* [Task prompt]:
Set down, word for word, every line of the material below from the one containing "color: #0c4a6e ->" through the one containing "font-weight: bold ->", but none of its pictures.

* [Data provided]:
= = = = =
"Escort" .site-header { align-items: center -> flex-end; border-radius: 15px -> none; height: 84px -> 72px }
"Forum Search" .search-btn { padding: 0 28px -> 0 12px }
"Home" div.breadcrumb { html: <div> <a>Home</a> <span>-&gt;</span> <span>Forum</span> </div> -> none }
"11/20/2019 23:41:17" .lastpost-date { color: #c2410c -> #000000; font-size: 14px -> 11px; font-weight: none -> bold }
= = = = =
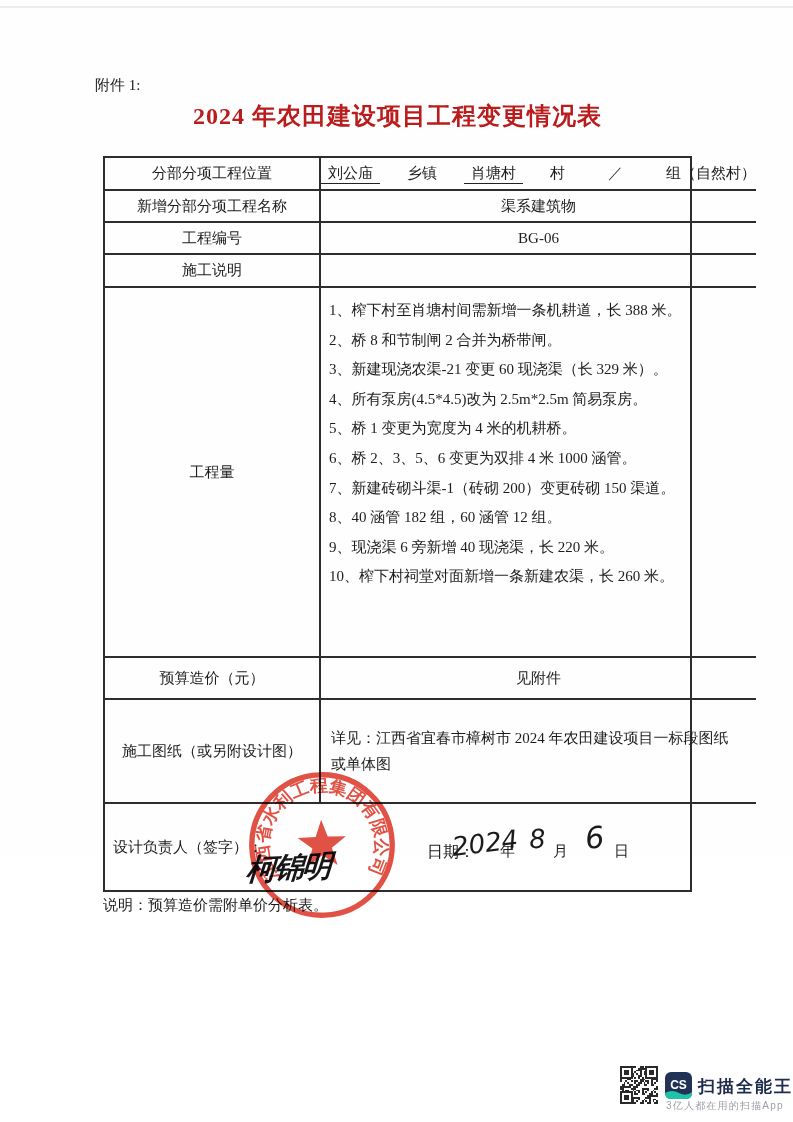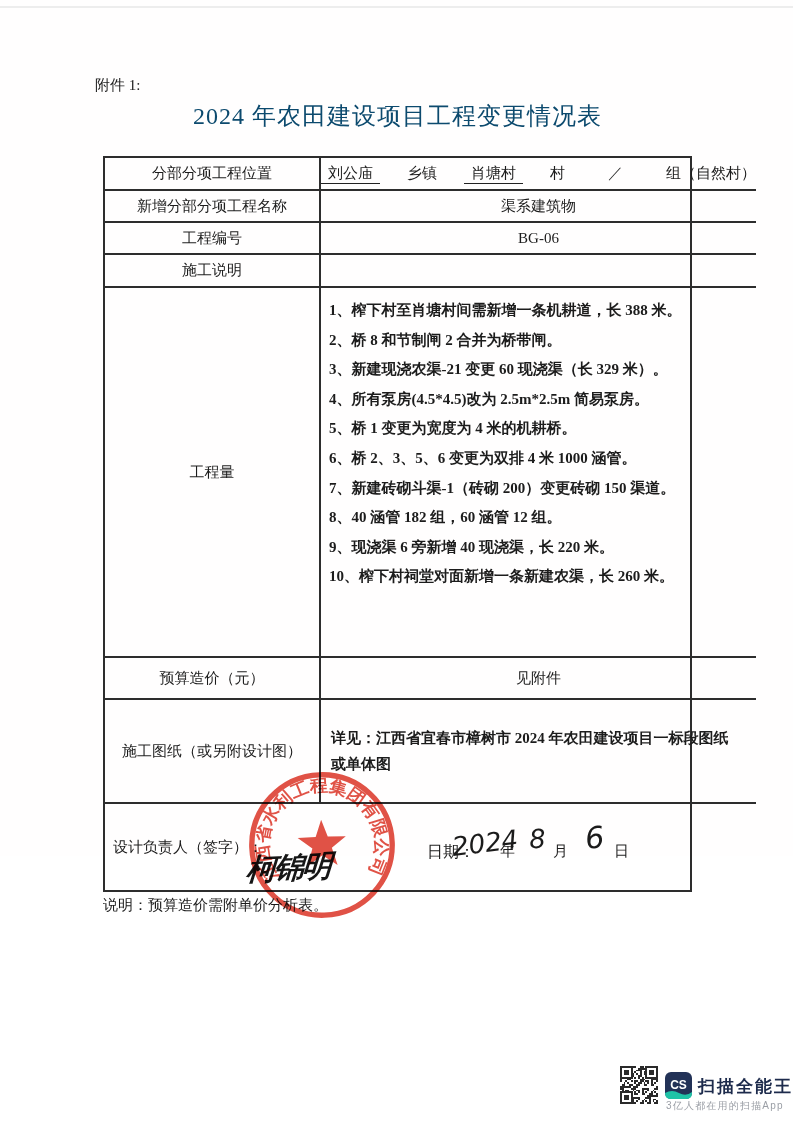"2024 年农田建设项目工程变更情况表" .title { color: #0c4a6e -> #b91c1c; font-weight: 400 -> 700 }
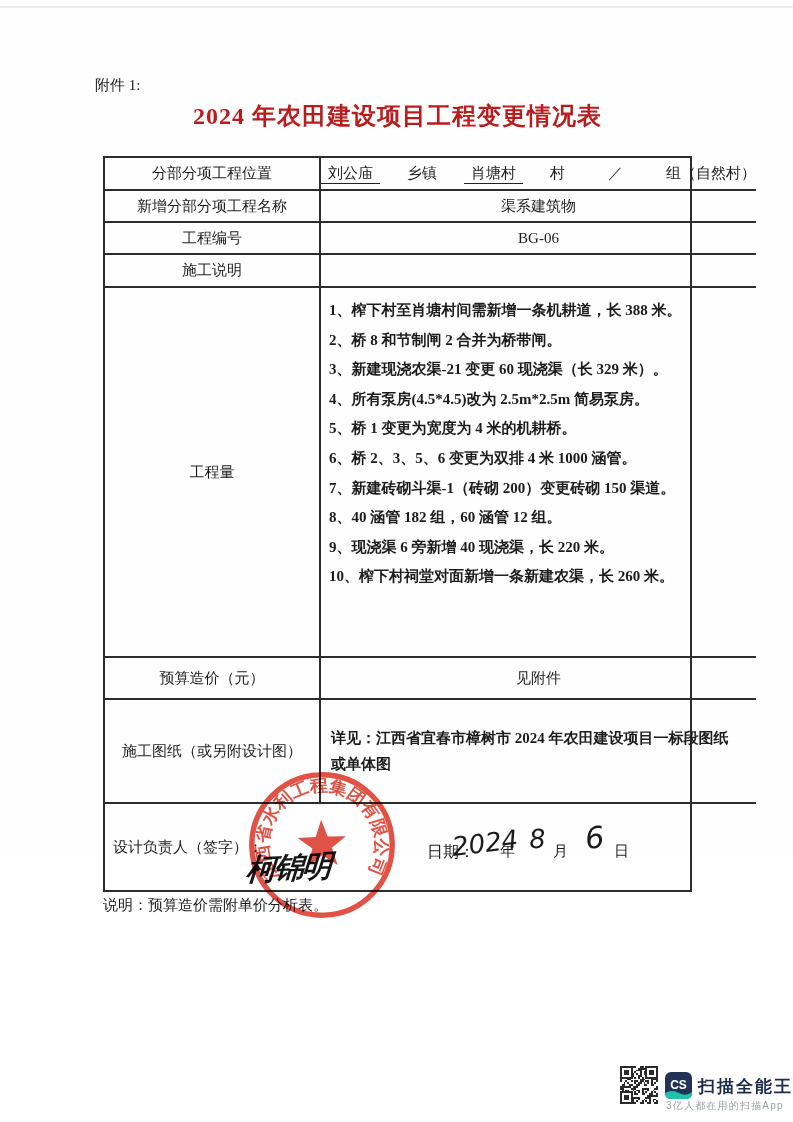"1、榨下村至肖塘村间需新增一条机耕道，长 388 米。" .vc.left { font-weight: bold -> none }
= = = = =
* [Exercise answer]:
"2024 年农田建设项目工程变更情况表" .title { color: #0c4a6e -> #b91c1c; font-weight: 400 -> 700 }
"1、榨下村至肖塘村间需新增一条机耕道，长 388 米。" .vc.left { font-weight: bold -> none }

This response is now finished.